Published in: Risk, Risk management, Environment, Climate change and sustainability

Companies: ShareAction

Responsible investment organisation ShareAction has released a report providing practical guidance to insurers on managing climate-related risks and opportunities.

The report will be officially launched at the Insurance & Climate Risk Americas conference, held by Insurance Asset Risk in partnership with sister publications Environmental Finance and InsuranceERM and taking place in New York on 16 September.

Based on interviews with 14 insurers, the report explores current practices, identifies common barriers, and presents a framework relevant for insurers of all types.

Peter Uhlenbruch, research and engagement manager at ShareAction and the report author, told Insurance Asset Risk the main message to insurers was to start integrating climate risk in their management and processes now, and not to wait for the perfect tools.

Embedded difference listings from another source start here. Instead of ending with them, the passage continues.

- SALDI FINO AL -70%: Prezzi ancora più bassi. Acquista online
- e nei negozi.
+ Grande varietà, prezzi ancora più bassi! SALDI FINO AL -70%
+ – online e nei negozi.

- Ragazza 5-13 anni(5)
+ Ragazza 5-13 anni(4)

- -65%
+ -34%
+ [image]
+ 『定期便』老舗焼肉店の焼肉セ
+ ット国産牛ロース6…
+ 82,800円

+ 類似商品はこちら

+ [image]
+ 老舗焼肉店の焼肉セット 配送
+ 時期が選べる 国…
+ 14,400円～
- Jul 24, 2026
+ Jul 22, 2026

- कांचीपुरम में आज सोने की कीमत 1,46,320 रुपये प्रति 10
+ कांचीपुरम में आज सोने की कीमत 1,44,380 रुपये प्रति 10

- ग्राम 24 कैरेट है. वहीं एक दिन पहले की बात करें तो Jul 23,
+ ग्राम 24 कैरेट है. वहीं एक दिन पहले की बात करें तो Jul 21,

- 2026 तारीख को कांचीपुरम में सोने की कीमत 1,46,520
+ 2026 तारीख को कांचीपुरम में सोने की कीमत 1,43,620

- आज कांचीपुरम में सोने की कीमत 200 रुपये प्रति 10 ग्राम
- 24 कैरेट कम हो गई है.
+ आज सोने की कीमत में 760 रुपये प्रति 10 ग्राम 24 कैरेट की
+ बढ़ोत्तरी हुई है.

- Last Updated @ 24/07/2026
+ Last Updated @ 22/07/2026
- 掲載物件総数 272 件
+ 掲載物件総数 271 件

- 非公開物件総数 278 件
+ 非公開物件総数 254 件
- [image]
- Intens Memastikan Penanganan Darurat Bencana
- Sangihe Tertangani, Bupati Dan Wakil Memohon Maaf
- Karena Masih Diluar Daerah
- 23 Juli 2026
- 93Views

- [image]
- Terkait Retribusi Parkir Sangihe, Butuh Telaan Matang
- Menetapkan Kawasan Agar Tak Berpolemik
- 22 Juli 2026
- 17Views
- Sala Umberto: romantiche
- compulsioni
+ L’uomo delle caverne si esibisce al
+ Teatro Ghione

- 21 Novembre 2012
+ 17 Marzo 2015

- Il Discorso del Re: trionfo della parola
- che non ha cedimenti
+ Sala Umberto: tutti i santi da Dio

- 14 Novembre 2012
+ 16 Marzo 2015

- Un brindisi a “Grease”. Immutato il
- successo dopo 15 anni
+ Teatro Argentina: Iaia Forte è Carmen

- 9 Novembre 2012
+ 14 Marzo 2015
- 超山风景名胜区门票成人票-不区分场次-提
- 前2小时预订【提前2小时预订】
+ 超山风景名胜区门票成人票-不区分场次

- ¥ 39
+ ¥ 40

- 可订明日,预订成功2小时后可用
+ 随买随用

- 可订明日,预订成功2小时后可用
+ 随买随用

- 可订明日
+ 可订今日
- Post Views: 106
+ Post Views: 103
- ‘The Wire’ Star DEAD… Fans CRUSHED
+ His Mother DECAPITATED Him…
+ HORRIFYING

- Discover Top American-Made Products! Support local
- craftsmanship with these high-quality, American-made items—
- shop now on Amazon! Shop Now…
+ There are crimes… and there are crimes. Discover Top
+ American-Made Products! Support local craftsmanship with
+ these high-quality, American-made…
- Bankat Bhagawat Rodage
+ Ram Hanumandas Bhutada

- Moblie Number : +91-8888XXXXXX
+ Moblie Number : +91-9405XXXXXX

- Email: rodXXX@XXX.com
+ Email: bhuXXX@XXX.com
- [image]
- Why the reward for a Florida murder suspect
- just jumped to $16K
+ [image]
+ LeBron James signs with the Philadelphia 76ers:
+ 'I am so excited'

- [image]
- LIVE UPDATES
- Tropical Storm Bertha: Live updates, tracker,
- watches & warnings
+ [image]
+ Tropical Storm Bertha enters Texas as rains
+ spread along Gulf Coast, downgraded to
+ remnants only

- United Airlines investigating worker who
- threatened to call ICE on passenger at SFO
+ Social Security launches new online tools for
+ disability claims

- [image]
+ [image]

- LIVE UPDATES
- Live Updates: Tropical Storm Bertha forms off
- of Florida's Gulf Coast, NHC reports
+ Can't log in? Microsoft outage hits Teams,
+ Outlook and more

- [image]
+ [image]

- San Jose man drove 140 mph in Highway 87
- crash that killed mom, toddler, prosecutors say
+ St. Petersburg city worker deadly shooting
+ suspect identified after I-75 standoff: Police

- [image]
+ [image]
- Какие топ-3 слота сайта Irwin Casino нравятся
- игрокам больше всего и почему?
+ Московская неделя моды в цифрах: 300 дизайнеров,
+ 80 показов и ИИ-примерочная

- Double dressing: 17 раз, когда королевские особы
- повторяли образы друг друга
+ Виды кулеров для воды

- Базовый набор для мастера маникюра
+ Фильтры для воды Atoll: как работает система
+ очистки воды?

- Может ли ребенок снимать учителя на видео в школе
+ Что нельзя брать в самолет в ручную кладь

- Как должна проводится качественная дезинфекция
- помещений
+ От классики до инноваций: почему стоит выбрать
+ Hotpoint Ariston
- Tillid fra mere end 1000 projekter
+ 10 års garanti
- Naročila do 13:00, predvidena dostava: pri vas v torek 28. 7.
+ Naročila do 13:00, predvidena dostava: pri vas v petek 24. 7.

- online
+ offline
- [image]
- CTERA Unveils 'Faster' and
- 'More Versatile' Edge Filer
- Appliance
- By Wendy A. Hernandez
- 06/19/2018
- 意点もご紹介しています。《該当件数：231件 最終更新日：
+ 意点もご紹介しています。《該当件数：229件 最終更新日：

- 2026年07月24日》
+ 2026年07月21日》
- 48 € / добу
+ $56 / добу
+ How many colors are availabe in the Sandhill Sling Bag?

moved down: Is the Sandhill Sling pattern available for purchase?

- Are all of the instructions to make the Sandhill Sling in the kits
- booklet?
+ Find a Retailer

“You are never going to have the perfect tools,” he said. “You need to make sure that your governance is in shape and all departments and business lines are talking together. You need to network with your peers, and you need leadership from the top.”

Current practices highlighted in the report range from ‘developing climate-supportive products and services’ to ‘integrating climate science into risk models’ through to using ‘TCFD-type disclosures’.

“Right now, you can make a pretty sensible argument that climate risk isn't been reflected in the market because disclosure is pretty poor,” Uhlenbruch said. “That is why we have an interest in more forceful stewardship to raise equality of disclosures across markets.”

The first urgent step is a rapid decarbonisation of the real economy, he said, but disclosure is a big role towards achieving that.

Current barriers highlighted included issues around availability and quality of climate-related data.

“At the moment data is not perfect but it shouldn’t hold us back doing everything we can with the data that we have,” Uhlenbruch said.

The report also offers wider recommendations for policymakers, customers, insurers and their investors. It calls for policymakers to review capital requirements to ensure insurers are incentivised to invest in the low-carbon transition.

However, the integration of sustainability in Solvency II’s pillar 1 (capital requirements) is far from generating consensus.

Applying a climate lens on capital requirements can only be done once the green taxonomy that is being developed at European level is finalised, Uhlenbruch conceded. However, the recommendation was included in the report to spur insurers to be more proactive in discussing these issues with policymakers and regulators, he explained.

“Less than 1% of investment is going into low carbon assets –  we need €90trn,” Uhlenbruch said. “They are not doing enough, so we need something more explicit than implied.”

Interviewed insurers were: Aegon (Netherlands), Ageas (Belgium), Aviva (UK), ASR Nederland (Netherlands), CNP Assurances (France), Folksam (Sweden), Generali (Italy), Legal & General (UK), MS&AD (Japan), Munich Re (Germany), NN Group (Netherlands), Prudential PLC (UK), Scor (France), Zurich (Switzerland).